Architectural photography and Photoshop

 

Architectural photography never tells the truth because it is not in his nature to do so.

All the decisions concerning the creation of a photograph –the point of view, the lighting, the narrative ...– are all choices that the photographer consciously takes from its unique individuality as a subject before the decisive moment of actually exposing the image. 

Whenever a photographer selects a frame, he is choosing a particular way of explaining the reality that he is analyzing with his camera. Each and every one of the choices that the photographer solves as part of the photographic process are thus expressing an opinion, his opinion on how he is interpreting reality.

Since cameras are not aseptic tools designed to repeatedly run a task, simple mirrors with a memory, you won’t then find anything close to an absolute truth in photography. Cameras are instruments played by humans endowed with thought to mindfully look at the world and to share their unique perceptions and opinions with others.

Considered this way, architectural photographs do lack honesty because they don’t certify or document a building, they convey an interpretation of it expressed by a photographer. Thus understood, architectural photography –surely as photography considered in general– will never tell portray the truth but will definitely explain reality in a plausible way.

Interpreting architecture in images means admiring it in all its glory to condense in a photograph the essential features and qualities that make a building singular and different and, from that picture, to explain them to a viewer who has not lived the experience of contemplating the building in situ.

Art and communication are based on the exchange of experiences: the role of architectural photography is to entice the viewer with its sole presence to seduce him and recreate in a picture the same fascinating experience of discovering the unique and essential harmony of a new architectural project or building.

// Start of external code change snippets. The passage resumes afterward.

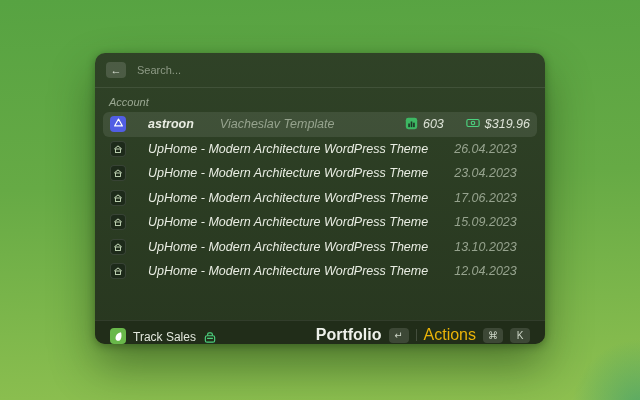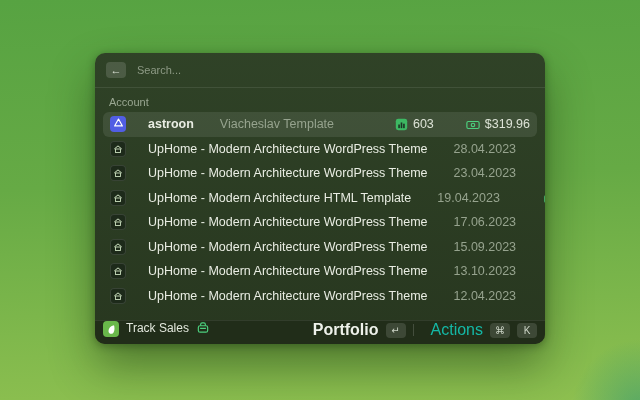--- a/index.html
+++ b/index.html
@@ -21,7 +21,7 @@
     color:#e8ece4;font-size:11px;font-family:inherit;}
   .search-input::placeholder{color:#8d9a85;}
   
-  .content{height:257px;overflow:hidden;padding:0 8px;}
+  .content{height:257px;overflow:hidden;padding:0 8px;font-style:italic;}
   .section-label{font-size:11px;color:#9aa792;padding:8px 6px 4px;line-height:12px;}
   .row{display:flex;align-items:center;gap:22px;height:24.5px;padding:0 7px;
     border-radius:6px;font-size:12.5px;}

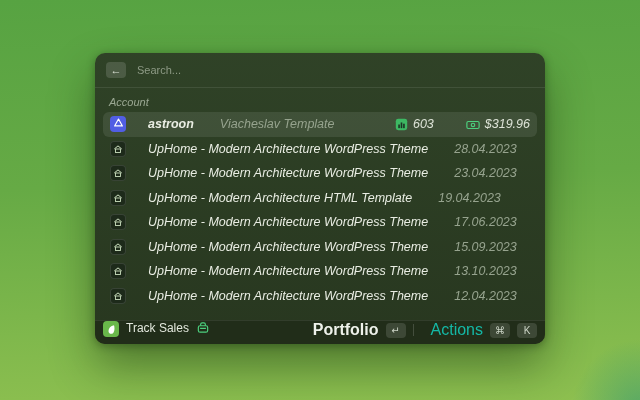--- a/index.html
+++ b/index.html
@@ -33,7 +33,7 @@
   .row .title{color:#e9ede3;white-space:nowrap;}
   .row .subtitle{color:#96a38e;white-space:nowrap;margin-left:4px;}
   .row .spacer{flex:1;}
-  .accessory{display:flex;align-items:flex-end;gap:5px;color:#dde3d7;white-space:nowrap;}
+  .accessory{display:flex;align-items:flex-start;gap:5px;color:#dde3d7;white-space:nowrap;}
   .accessory + .accessory{margin-left:10px;}
   .acc-icon{display:flex;align-items:center;}
   

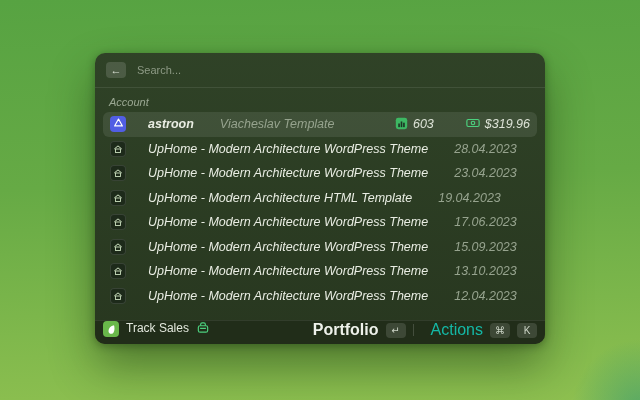--- a/index.html
+++ b/index.html
@@ -34,7 +34,7 @@
   .row .subtitle{color:#96a38e;white-space:nowrap;margin-left:4px;}
   .row .spacer{flex:1;}
   .accessory{display:flex;align-items:flex-start;gap:5px;color:#dde3d7;white-space:nowrap;}
-  .accessory + .accessory{margin-left:10px;}
+  .accessory + .accessory{}
   .acc-icon{display:flex;align-items:center;}
   
   .footer{position:absolute;left:0;right:0;bottom:0;height:23px;

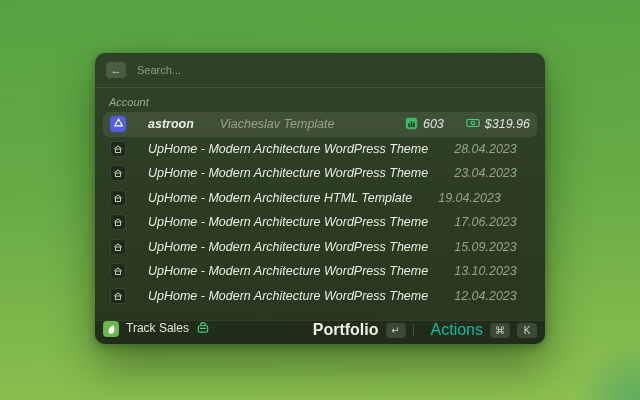--- a/index.html
+++ b/index.html
@@ -110,7 +110,7 @@
       </svg>
     </div>
     <span class="title">UpHome - Modern Architecture WordPress Theme</span>
-    <span class="subtitle">28.04.2023</span>
+    <span class="subtitle">26.04.2023</span>
     <span class="spacer"></span>
     <span class="accessory">
       <span class="acc-icon">

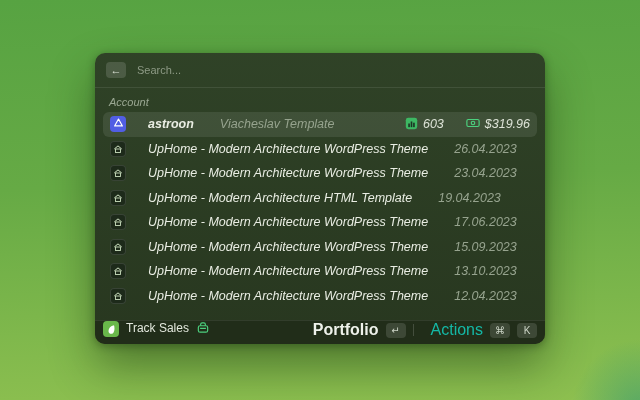--- a/index.html
+++ b/index.html
@@ -144,26 +144,6 @@
     </span>
   </div>
 
-  <div class="row">
-    <div class="thumb sale-thumb">
-      <svg width="10" height="10" viewBox="0 0 16 16">
-        <path d="M2 8 L8 3 L14 8" fill="none" stroke="#cfe3c2" stroke-width="1.6"></path>
-        <rect x="4" y="8" width="8" height="5.5" fill="none" stroke="#cfe3c2" stroke-width="1.4"></rect>
-      </svg>
-    </div>
-    <span class="title">UpHome - Modern Architecture HTML Template</span>
-    <span class="subtitle">19.04.2023</span>
-    <span class="spacer"></span>
-    <span class="accessory">
-      <span class="acc-icon">
-        <svg width="14" height="12" viewBox="0 0 24 18">
-          <rect x="1.5" y="3" width="21" height="12" rx="2.5" fill="none" stroke="#4cd07e" stroke-width="2"></rect>
-          <circle cx="12" cy="9" r="3" fill="none" stroke="#4cd07e" stroke-width="2"></circle>
-        </svg>
-      </span>
-      <span>$9.97</span>
-    </span>
-  </div>
 
   <div class="row">
     <div class="thumb sale-thumb">

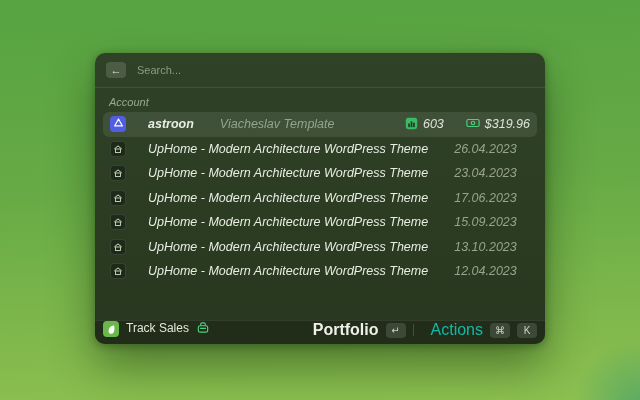--- a/index.html
+++ b/index.html
@@ -38,7 +38,7 @@
   .acc-icon{display:flex;align-items:center;}
   
   .footer{position:absolute;left:0;right:0;bottom:0;height:23px;
-    display:flex;align-items:flex-start;gap:7px;padding:0 8px;
+    display:flex;align-items:flex-end;gap:7px;padding:0 15px;
     background:rgba(33,45,25,.96);border-top:1px solid rgba(255,255,255,.08);}
   .app-icon{width:16px;height:16px;border-radius:4px;background:#69b84a;
     display:flex;align-items:center;justify-content:center;flex:0 0 auto;}

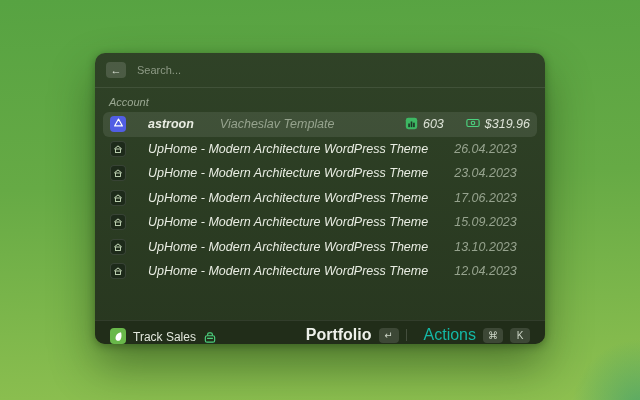--- a/index.html
+++ b/index.html
@@ -45,7 +45,7 @@
   .footer .app-name{font-size:12px;color:#e2e7dc;}
   .footer .right{margin-left:auto;display:flex;align-items:center;gap:7px;}
   .footer .action-label{font-size:16px;color:#eef1ea;font-weight:bold;}
-  .footer .action-label.secondary{font-weight:normal;color:#14b8a6;margin-left:10px;}
+  .footer .action-label.secondary{font-weight:normal;color:#eab308;}
   .kbd{min-width:12px;height:15px;padding:0 4px;border-radius:4px;
     background:rgba(255,255,255,.13);color:#ccd4c6;font-size:10px;
     display:flex;align-items:center;justify-content:center;}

Keep in mind that the vast majority of the projects that we know we know first by the photographs that represent them. Any means, strategy or technique intended to improve the experience of the viewer who looks at a photograph and synchronizes with it is licit as long as it makes communication deeper and smoother.


Porta Fira Hotel  |  Toyo Ito  |  Barcelona

Porta Fira Hotel  |  Toyo Ito  |  Barcelona


Editing in Photoshop –or any other software like DxO or Nik– as a decisive part of all the elections that make the photographic process determines the final way of actually conveying in a photograph the keys for interpreting it (from the most basic edition of exposure, white balance and color to the most complex of transforming and cleaning the frame of all the elements that may distract the viewer's attention). 

So, here is one example of what I consider one of my best architecture photographs for you to see how every step counts in achieving the best possible results: the unedited RAW file from the camera and the finished image as I visualized it in my mind, what I saw and felt when I chose my frame and implemented my creative decisions –and edited my vision in Photoshop– at the service of successfully communicating a project.

When dealing with communication, the message needs to be clear and genuine. My photographs will maybe not tell you the truth but you can be sure that they will never lie to you.